If Huawei somehow manages to launch its Android replacement by July, the best-case scenario would see the company’s shipments for 2019 totaling between 240 and 250 million units. Unfortunately, Huawei recently confirmed that its in-house operating system won’t be ready for launch on a global scale until the beginning of 2020, meaning this outcome is extremely unlikely.
With each extra month that goes by without a launch, sales are predicted to fall by an average of 8-10 million units. If Huawei doesn’t fast track its operating system, by the end of 2019 the company’s shipments could sit between just 180 and 200 million units, something that could potentially place it behind Apple in the rankings once again.

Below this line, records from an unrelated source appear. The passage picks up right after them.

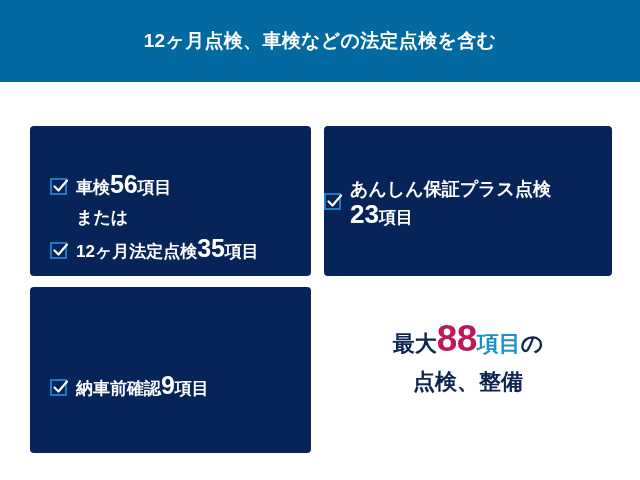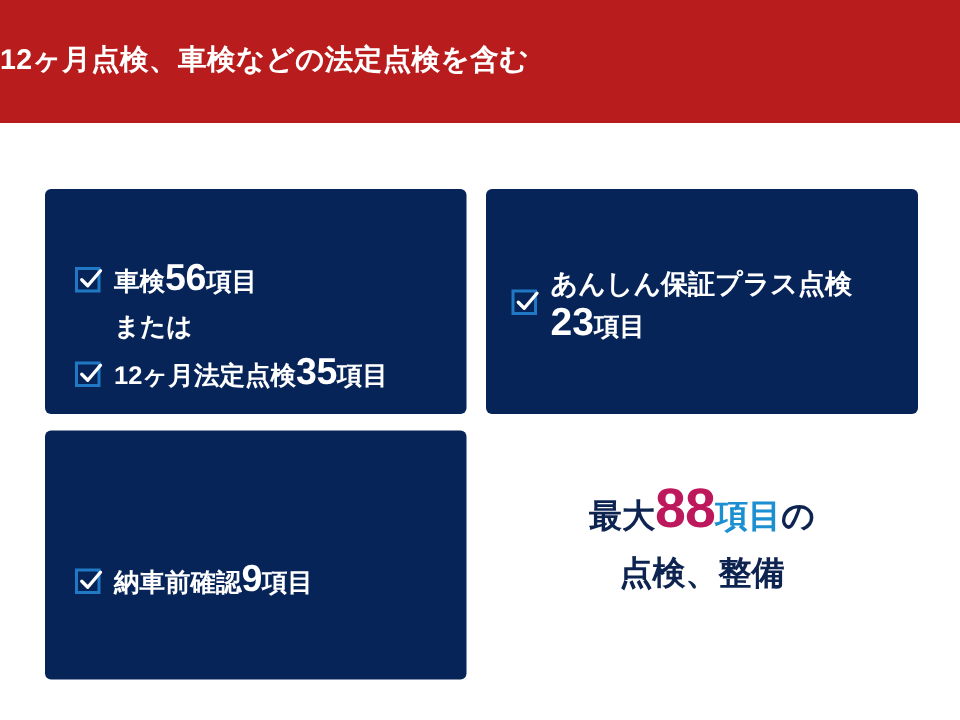--- a/index.html
+++ b/index.html
@@ -27,9 +27,10 @@
     top: 0;
     width: 640px;
     height: 82px;
-    background: #b91c1c;
+    background: #0369a1;
     display: flex;
     flex-direction: column;
+    align-items: center;
     justify-content: center;
   }
   .header-line {

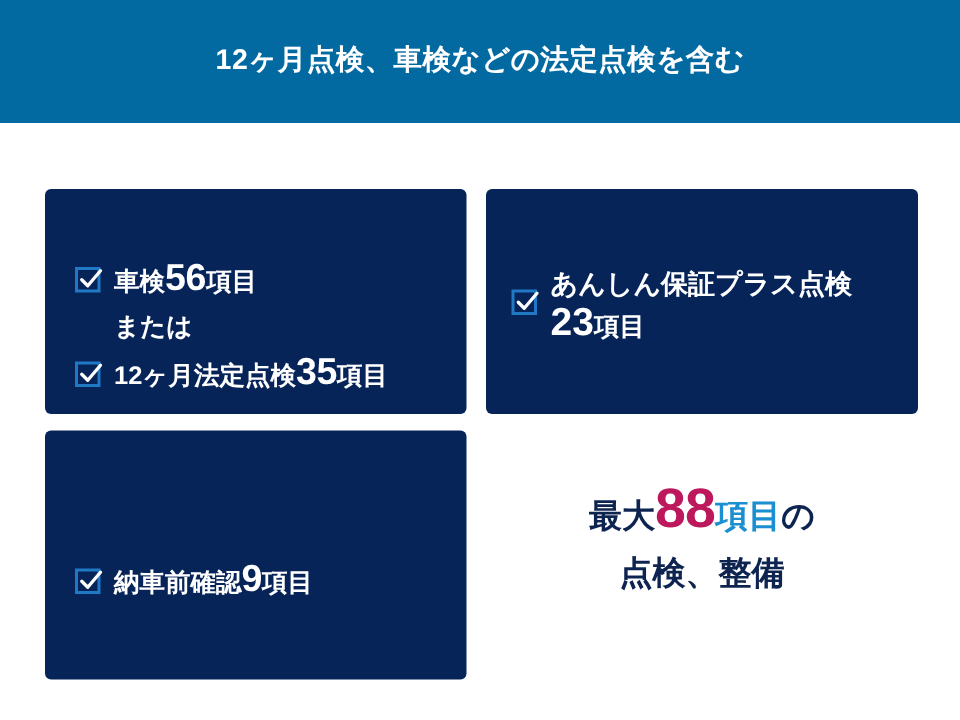--- a/index.html
+++ b/index.html
@@ -129,7 +129,6 @@
   .warranty-flex {
     display: flex;
     align-items: center;
-    padding-left: 17px;
     height: 100%;
   }
   .warranty-lines {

In addition to lower shipments, Huawei is also facing a massive brand trust issue. “Even if the U.S. cancels the export ban, customers may not turn back and buy Huawei products.” Similarly, it’s noted that component suppliers from across the globe may have concerns about doing business with Huawei in the future and international carriers may be less willing to sell the company’s devices. In fact, some operators have already “stopped selling Huawei smartphones.”
Samsung and Apple may benefit substantially
The Huawei ban certainly isn’t a positive situation for consumers as less competition means there’s less pressure on brands to innovate. Companies such as Samsung and Apple may have reason to celebrate internally, though.
If Huawei loses share in non-Chinese markets such as Europe and India as predicted, the latest forecasts suggest Samsung could ship 300 million smartphones at a minimum this year and a maximum of 320 million. Previous forecasts, for comparison, predicted shipments of 290 million units for the brand.
Presumably, most of Samsung’s extra shipments will come from the mid-range and budget segments thanks to its updated Galaxy A series that has proven popular globally and the budget Galaxy M line. However, the upcoming Galaxy Note 10 and Galaxy Note 10 Pro could benefit substantially from Huawei’s downfall too. After all, consumers will probably be less interested in Huawei’s Mate 30 flagships.
As for Apple, Ming-Chi Kuo says shipments could return to 200 million units this year thanks to increased market share in global markets, something that will offset loss of sales in China. Prior to this, forecasts suggested the Cupertino-based company would ship around 185 million devices. Also, Kuo wasn't expecting iPhone shipments to return to the 200 million mark until next year following the first 5G iPhone launch, but it now seems as though Christmas may have come early for the brand.
Unsurprisingly, Apple’s extra sales should come in the form of premium devices. Huawei still trails behind in third place when it comes to flagship smartphones, but the reduced interest in Huawei P and Mate-branded models will undoubtedly help Apple a little.
Unfortunately for us, today’s investors note didn’t make mention of any other companies. With Xiaomi keen to expand its global presence with the help of its Redmi sub-brand, though, strong growth for Huawei’s Chinese rival could certainly be possible.